University of Minnesota Occupation Press Release

29 March 2011

from UMNsolidarity:

3/28/2011
FOR IMMEDIATE RELEASE:
Contact: Hallie (612)217-2462, umnsolidarity@gmail.com

Students and Community Supporters Occupy Social Sciences Tower at University of Minnesota Twin Cities Campus – West Bank

Occupying in Solidarity with Wisconsin Students and Workers and Against University Budget Cuts

Minneapolis – On Monday, March 28th, a group of students and community members have occupied the first floor of the Social Sciences tower on the West Bank of the Twin Cities campus of the University of Minnesota. Following a rally in front of Coffman Memorial Union, participants marched across the East Bank of campus and crossed the Mississippi River onto the West Bank. Students and supporters entered into the first floor of the Social Sciences tower and held an assembly to discuss possible courses of action. Using a democratic process of consensus, protesters decided to hold the space in an open and soft occupation.

Since the occupation is non-violent and open, as of press time the University has not removed the occupiers.
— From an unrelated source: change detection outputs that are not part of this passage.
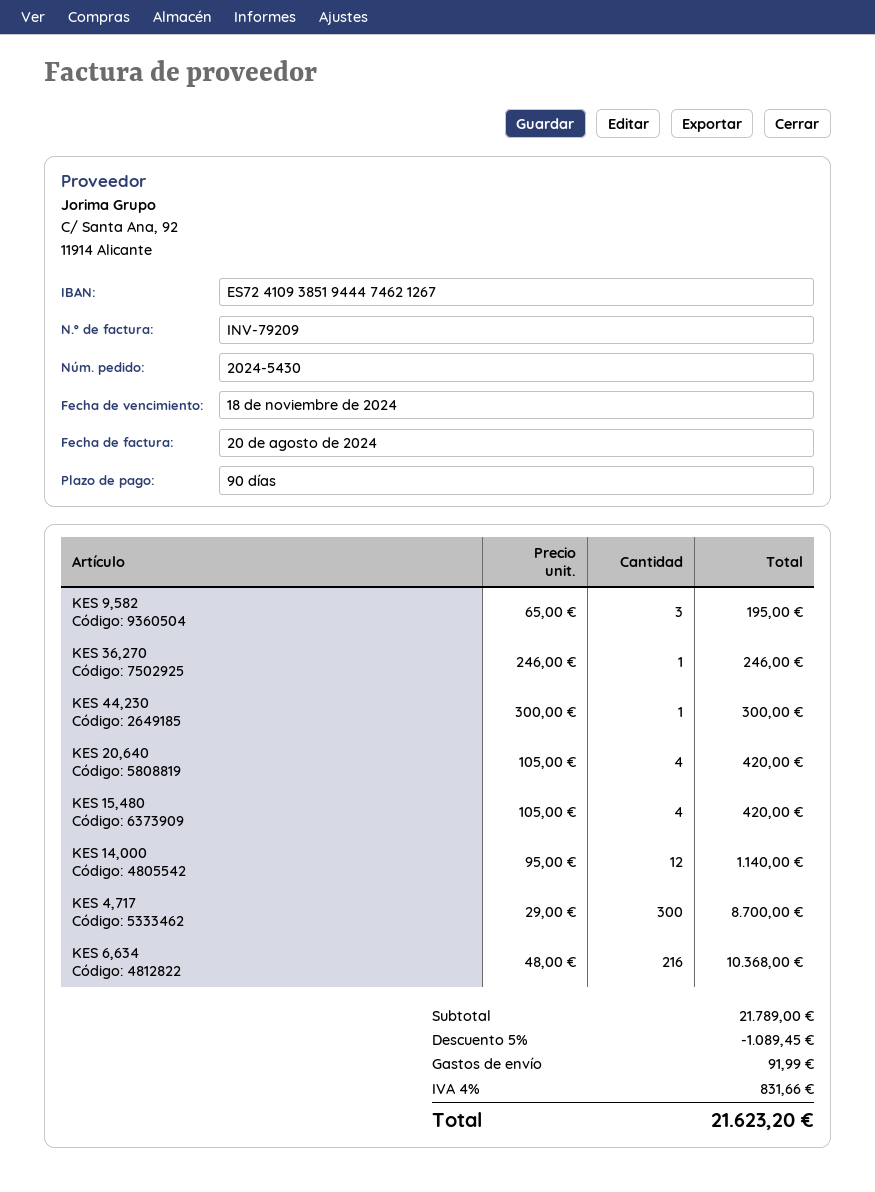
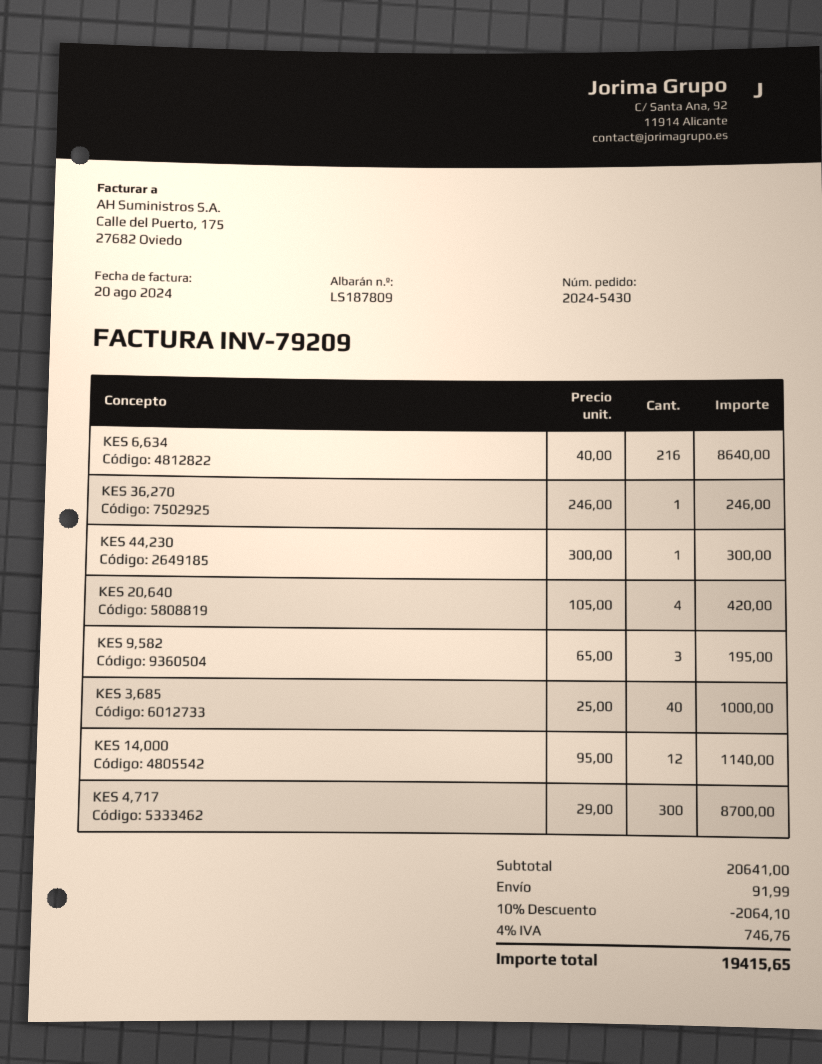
KES 15,480: 4 x 105.00 = 420.00 -> none
KES 6,634: 216 x 48.00 = 10368.00 -> 216 x 40.00 = 8640.00
KES 3,685: none -> 40 x 25.00 = 1000.00
subtotal: 21789.00 -> 20641.00
discount: 5% = 1089.45 -> 10% = 2064.10
tax: 4% = 831.66 -> 4% = 746.76
total: 21623.20 -> 19415.65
However, the University buildings close to the public at 11 pm each night. “We have a solid group of people here who are committed to the occupation, and we are using social media to bring more students and supportive community members to the space,” said undergraduate student Andrew, who has chosen not to give his last name. “We are planning specific events for the space in order to benefit the entire community, which we will be posting on our blog, umnsolidarity.wordpress.com,” added Sara, a U of M student who was forced to take a semester off of school for lack of finances.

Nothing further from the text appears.